Disclaimer: This blog in no way is implying the Silent Hill franchise and its creators of plagiarism or infringing on copyright. This is just a fun exercise many other horror game essayists have done prior to the publishing of this blog. Both Jacob's Ladder and the Silent Hill games can be enjoyed together, as they should.

Preamble (Also, SPOILER WARNING!)

Does this look familiar to those of you that are horror game fans?
Does this look familiar to those of you that are horror game fans?

First off, I want to clarify that pointing out how Jacob's Ladder inspired the Silent Hill series is not exactly "breaking news." The creative minds that helmed the initial entries of the franchise have said as much for literal decades. Likewise, horror fans have provided great retrospectives and video essays about this very topic, with my personal favorite being @voidburger'sexhaustive Let's Play videos.
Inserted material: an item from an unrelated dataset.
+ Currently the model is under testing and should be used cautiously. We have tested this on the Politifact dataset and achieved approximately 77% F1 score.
Seriously, check out her Silent Hill series, as it leaves no stone unturned. It was videos like those that inspired me to re-watch Jacob's Ladder this month, and upon doing so, I came to a startling conclusion. While I certainly recognize the influence the film had on games, my most recent viewing made me realize the scenes that had those influences are a minority of the film's overall running time. In fact, you can boil down the parts of the movie that are important to horror video games into a compilation video of fewer than twenty minutes, and with this blog, I will prove that point.
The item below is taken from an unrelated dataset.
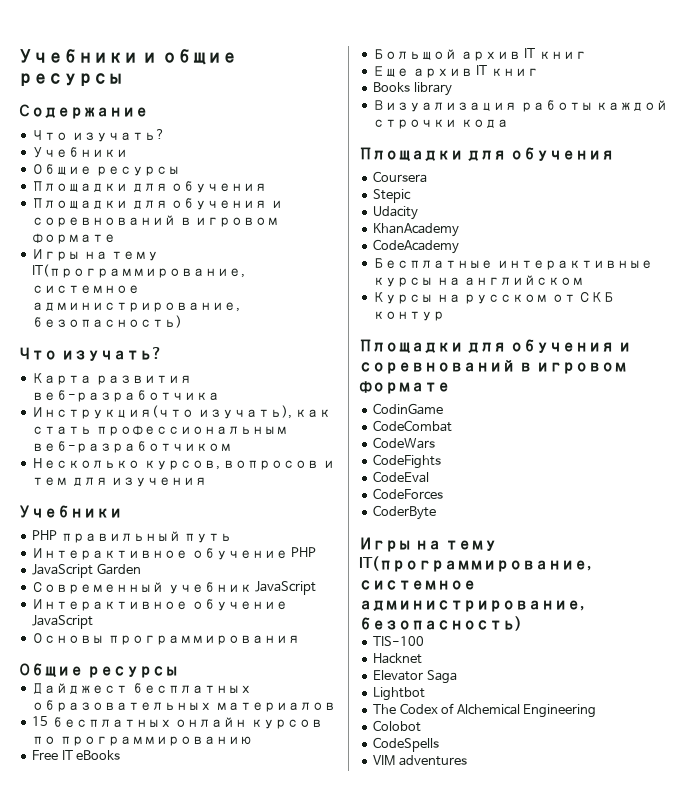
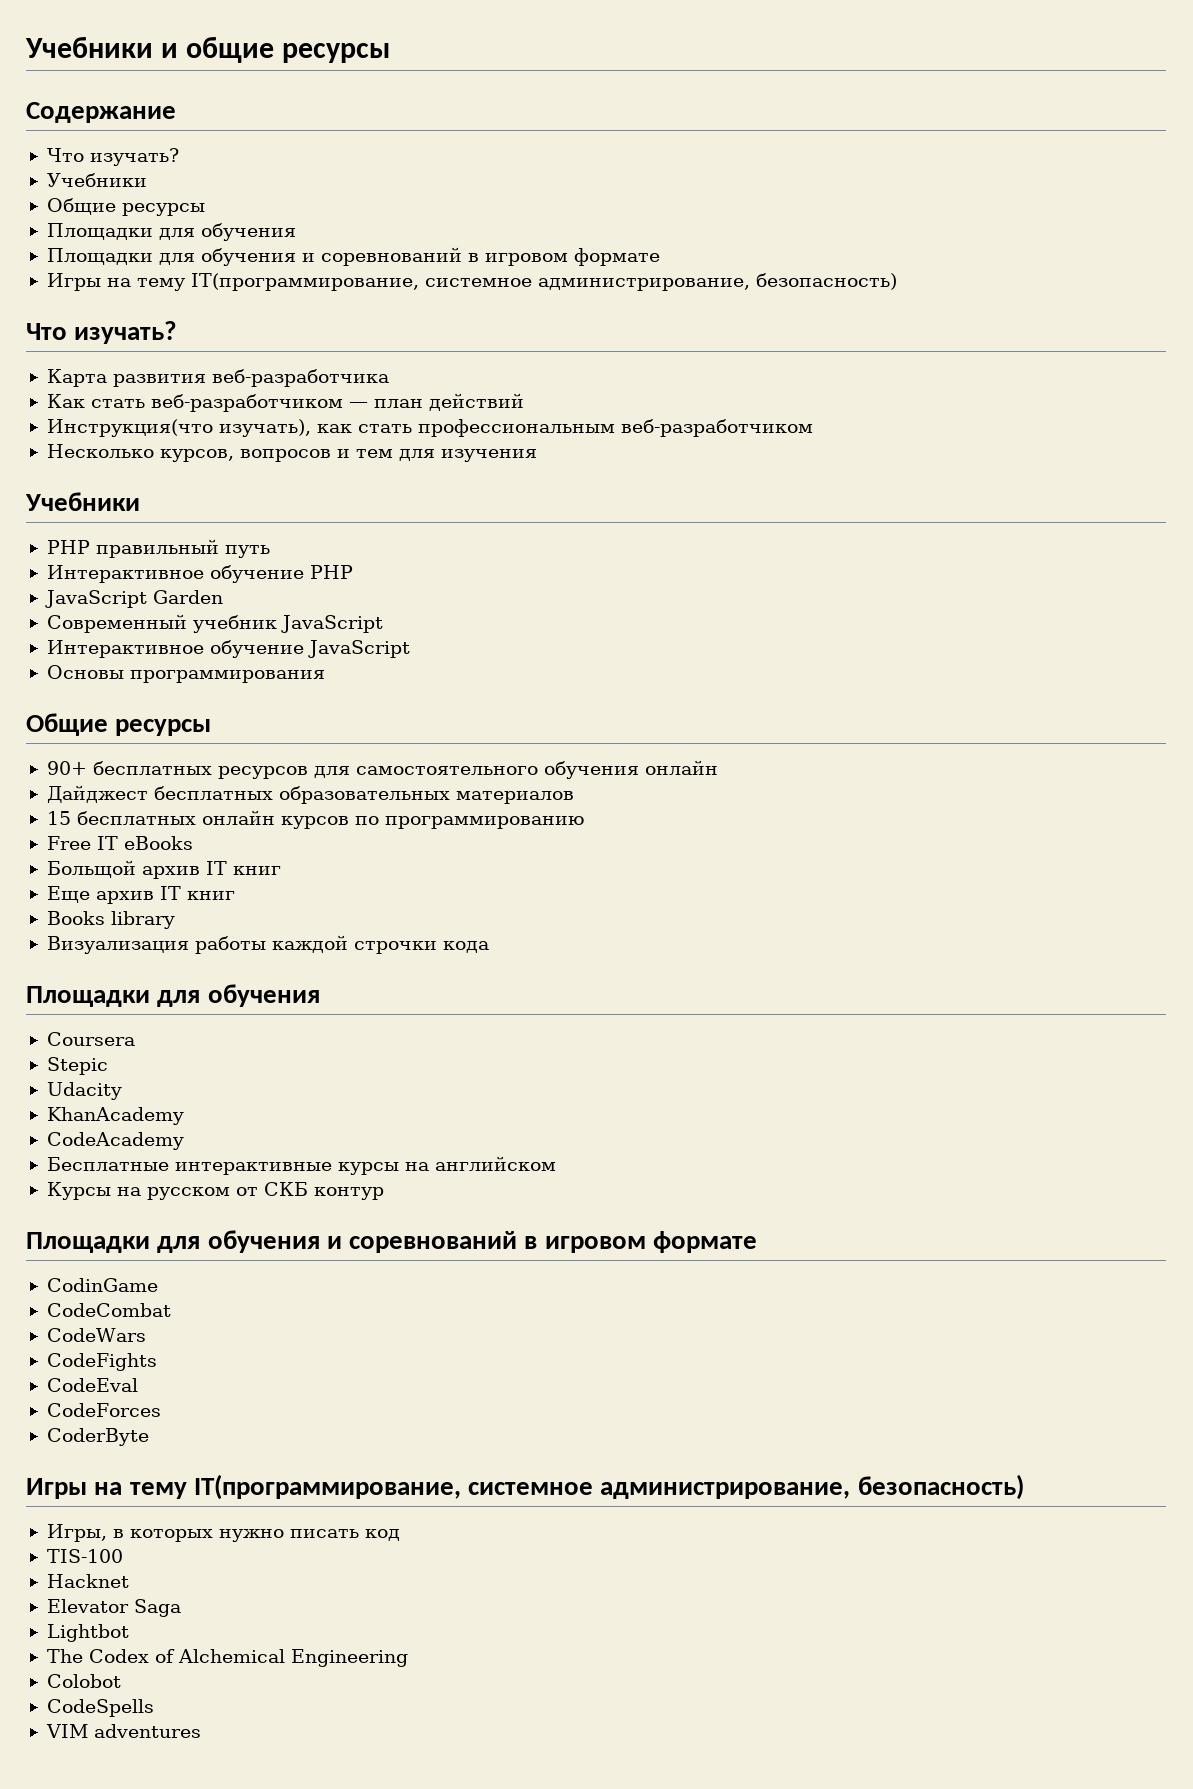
+ Как стать веб-разработчиком — план действий
+ 90+ бесплатных ресурсов для самостоятельного обучения онлайн
+ Игры, в которых нужно писать код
A lot of this stems from Jacob's Ladder's moment-to-moment horror being told through a slow build of varying haunting set-pieces rather than an endless loop of jump scares and graphic gore. There are viscerally horrifying moments, don't get me wrong, but much of what makes Jacob's Ladder frightful is its use of metaphor and the unreliable narrator convention. Within minutes of the film's start, the viewer comes to understand that its protagonist, the aptly named Jacob, is stuck in a purgatory of some sort. It's a narrative motif the Silent Hill franchise has been built upon for over twenty years, but what gets lost in the mix are the multiple red herrings in Jacob's Ladder, as well as its preference for leaving things ambiguous. If there is one negative legacy of Silent Hill's use of Jacob's Ladder, it's the many cheap imitators that have utilized the "creepy insane asylum" trope without any nuance. Games like Outlast borrow the iconography of Silent Hill, and in turn, Jacob's Ladder, by featuring straightjacketed characters shaking their masked heads back and forth to a blurring effect. However, in these examples, nothing is in service of providing a metaphorical descent into Hell and, in doing so, reiterates negative stereotypes about mental health and mental health services.

Or how about this? This must be giving you some Déjà vu.
Or how about this? This must be giving you some Déjà vu.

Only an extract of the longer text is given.